- _About this exercise_: Set down each entry below exactly as written, keeping the pictures out.

- _Data for this exercise_:
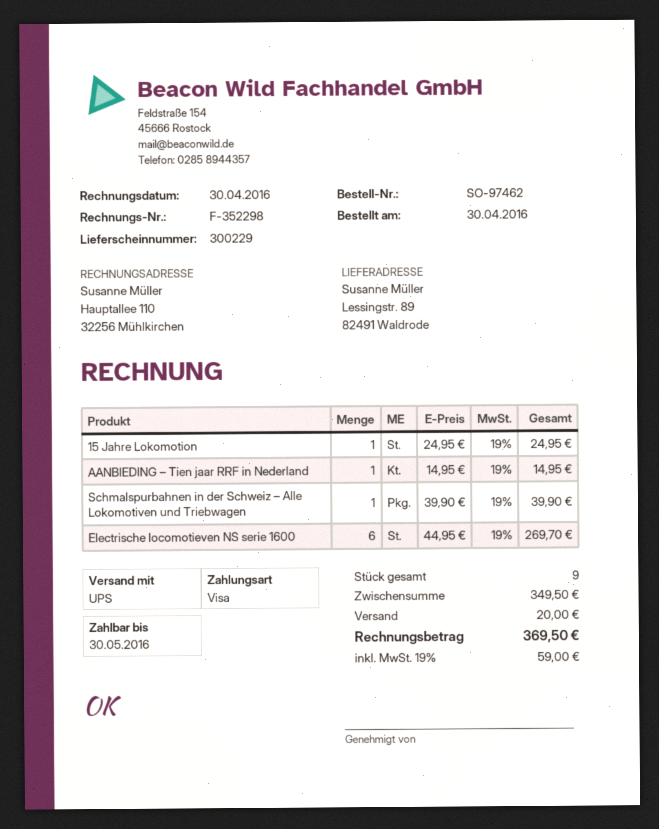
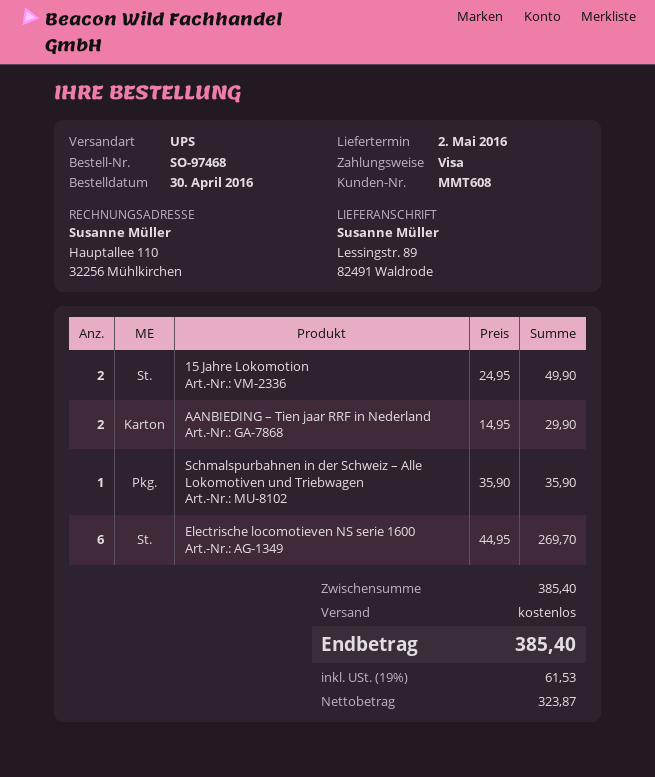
order number: SO-97462 -> SO-97468
15 Jahre Lokomotion: 1 x 24.95 = 24.95 -> 2 x 24.95 = 49.90
AANBIEDING – Tien jaar RRF in Nederland: 1 x 14.95 = 14.95 -> 2 x 14.95 = 29.90
Schmalspurbahnen in der Schweiz – Alle Lokomotiven und Triebwagen: 1 x 39.90 = 39.90 -> 1 x 35.90 = 35.90
subtotal: 349.50 -> 385.40
shipping: 20.00 -> 0.00
tax: 19% = 59.00 -> 19% = 61.53
total: 369.50 -> 385.40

- _Task solution_:
order number: SO-97462 -> SO-97468
15 Jahre Lokomotion: 1 x 24.95 = 24.95 -> 2 x 24.95 = 49.90
AANBIEDING – Tien jaar RRF in Nederland: 1 x 14.95 = 14.95 -> 2 x 14.95 = 29.90
Schmalspurbahnen in der Schweiz – Alle Lokomotiven und Triebwagen: 1 x 39.90 = 39.90 -> 1 x 35.90 = 35.90
subtotal: 349.50 -> 385.40
shipping: 20.00 -> 0.00
tax: 19% = 59.00 -> 19% = 61.53
total: 369.50 -> 385.40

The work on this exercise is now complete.